Cónclave cervecero en Río Mundo

 

Fermentando Malta

Cónclave cervecero en Río Mundo

Los cortes americanos de vacuno de Vacum protagonizaron la cata

Chema Ferrer
Carlos Muñoz, alma mater de ese templo, biblioteca de Alejandría y sancta santorum de la cerveza llamado Río Mundo y sito en Torrent, convocó en una mesa a doce apóstoles de la cerveza. Entre ellos, se encontraban productores artesanos caseros ‘homebrewers’, maestros cerveceros valencianos como Antonio Burguet de Antiga, José Rosell de Vacum y un escogido grupo de catadores como Ángel Pirona del bar cervecero The Hops. La faena principal era la apertura de un barril de cerveza del maestro Kirolo de Valencia y el maridaje de algunas carnes de Vacum con cervezas trapistas. En concreto fueron dos cortes clásicos americanos, el popular t-bone, en el que lo más característico es el hueso central en forma de ‘T’ y en el que a cada lado hay un tipo de carne distinto, solomillo y el lomo. Los puristas afirman que el T-bone ha de tener el grosor igual al diámetro de una moneda de cuarto de dólar, esto es, 24,26 mm, como la res de donde procedía era vaca vieja española nos tomamos alguna licencia.
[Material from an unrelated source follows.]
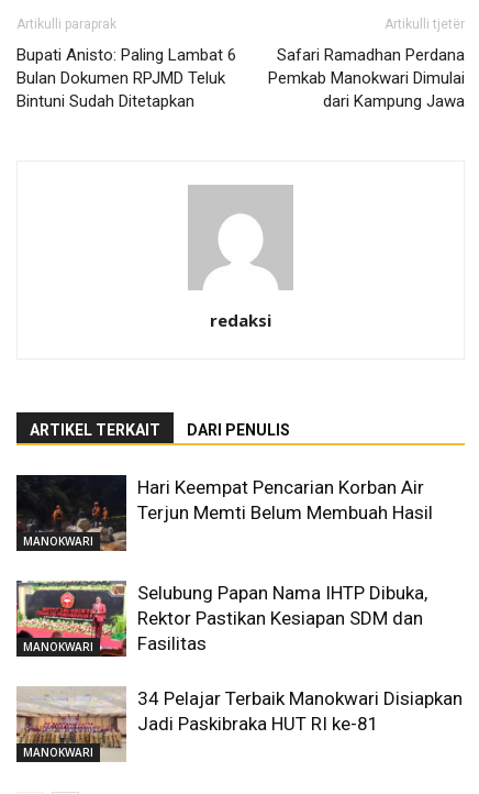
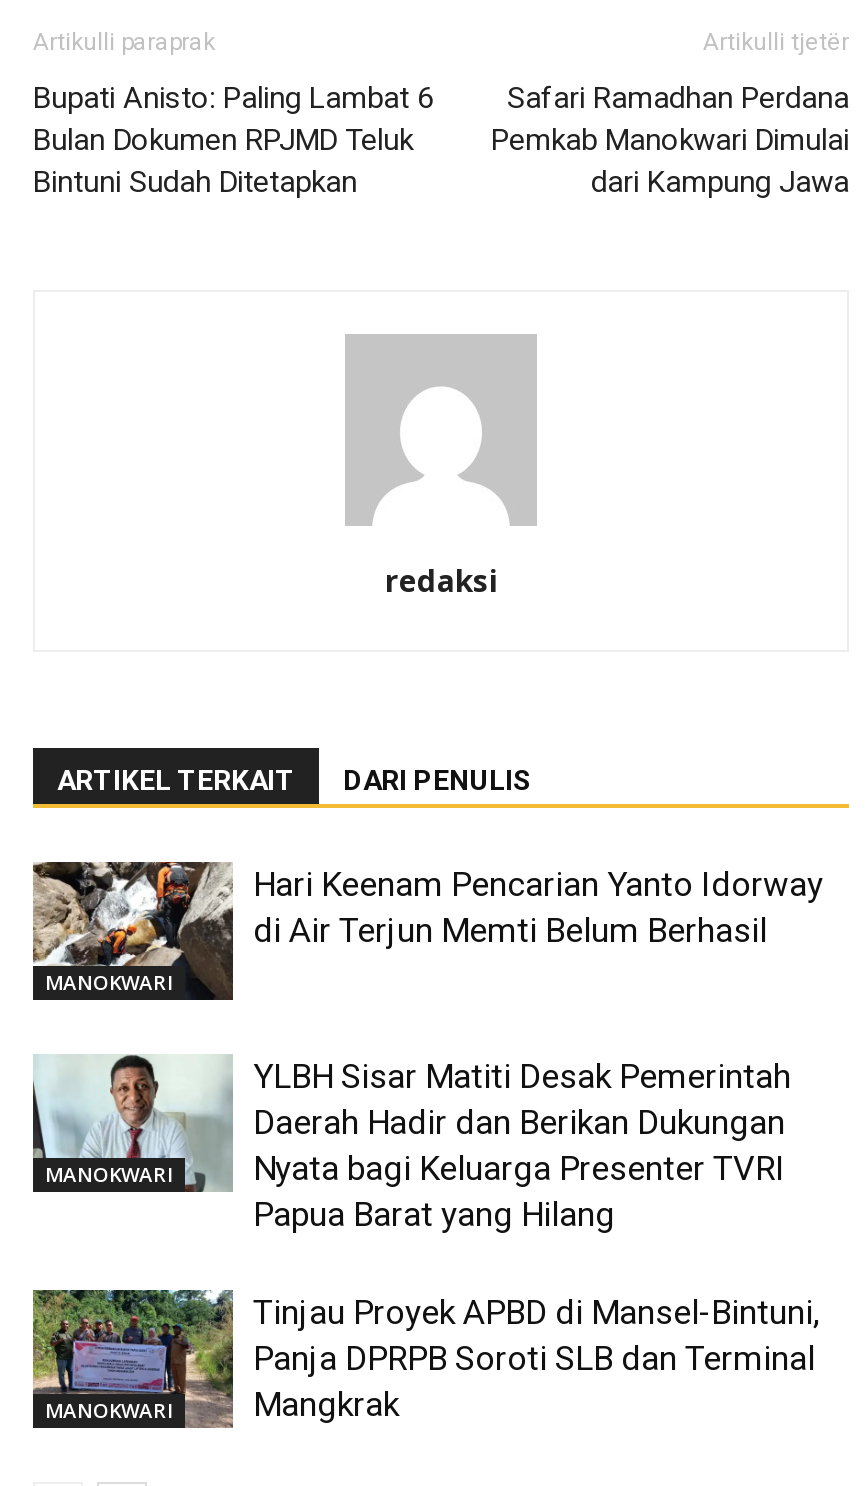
[15,474,433,552] [image] | Hari Keempat Pencarian Korban Air | Terjun Memti Belum Membuah Hasil -> [31,860,823,1002] [image] | Hari Keenam Pencarian Yanto Idorway | di Air Terjun Memti Belum Berhasil
[15,580,427,658] [image] | Selubung Papan Nama IHTP Dibuka, | Rektor Pastikan Kesiapan SDM dan | Fasilitas -> [31,1054,791,1234] [image] | YLBH Sisar Matiti Desak Pemerintah | Daerah Hadir dan Berikan Dukungan | Nyata bagi Keluarga Presenter TVRI | Papua Barat yang Hilang
[16,686,463,761] [image] | 34 Pelajar Terbaik Manokwari Disiapkan | Jadi Paskibraka HUT RI ke-81 -> [33,1288,819,1428] [image] | Tinjau Proyek APBD di Mansel-Bintuni, | Panja DPRPB Soroti SLB dan Terminal | Mangkrak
El otro protagonista fue un corte muy vistoso, el ‘tomahawk’, que se traduce del idioma de los indios algonquinos de Virginia al castellano por hacha. Se llama corte de "tomahawk" porque el filete con el hueso largo del costillar anterior de la vaca se parece a esta arma ante la cual temblaban hasta los centauros del séptimo de caballería del general Custer. Este corte presenta su grasa intramuscular, pero también intermuscular, que junto con el hueso de la costilla le confiere un gran sabor y una jugosidad excepcional. Ambos cortes de Vacum poseían un buen marmoleo de su carne (infiltración) que colaboraron enormemente a lo suculento de la carne. Esto sucede por la raza de la vaca, que era casina, ibérica cien por cien, de las montañas leonesas cercanas a los Picos de Europa y con catorce días de maduración.
 
Cervezas trapistas
Una blonde ale de alta fermentación era lo que contenía el barril que presidió el ágape. Kirolo desgranó los secretos de esta creación ad hoc para el encuentro: malta caramelo, levadura saison y un ‘dry hopping’ de lúpulos mosaico y nugget que todos degustaron con delectación. Cerveza con cuerpo, pero al tiempo ideal para el verano por sus dejes aromáticos a pomelo y hierbas verdes. Luego llegó la cerveza trapista para acompañar las carnes, en concreto la austriaca Gregorius, una curiosidad en su género ya que además de sus cuatro fermentaciones está madurada con miel. Esta cerveza se elabora en el único monasterio trapense de Austria, Engelszell, fundado como por Bernardo de Prambach, Obispo de Passau, como monasterio cisterciense 1293. Siglos más tarde fue refundada en 1925 como monasterio trapense por monjes refugiados alemanes expulsados después de la primera guerra mundial de Oelenberg en Alsacia. Las cervezas, quesos y licores elaborados por sus monjes lo han hecho mundialmente famoso. En mayo de 2012, la Asociación Trapense aprobó Engelszell como el octavo productor oficial de cerveza trapense del mundo. Sus 9,7 grados atendieron perfectamente las carnes.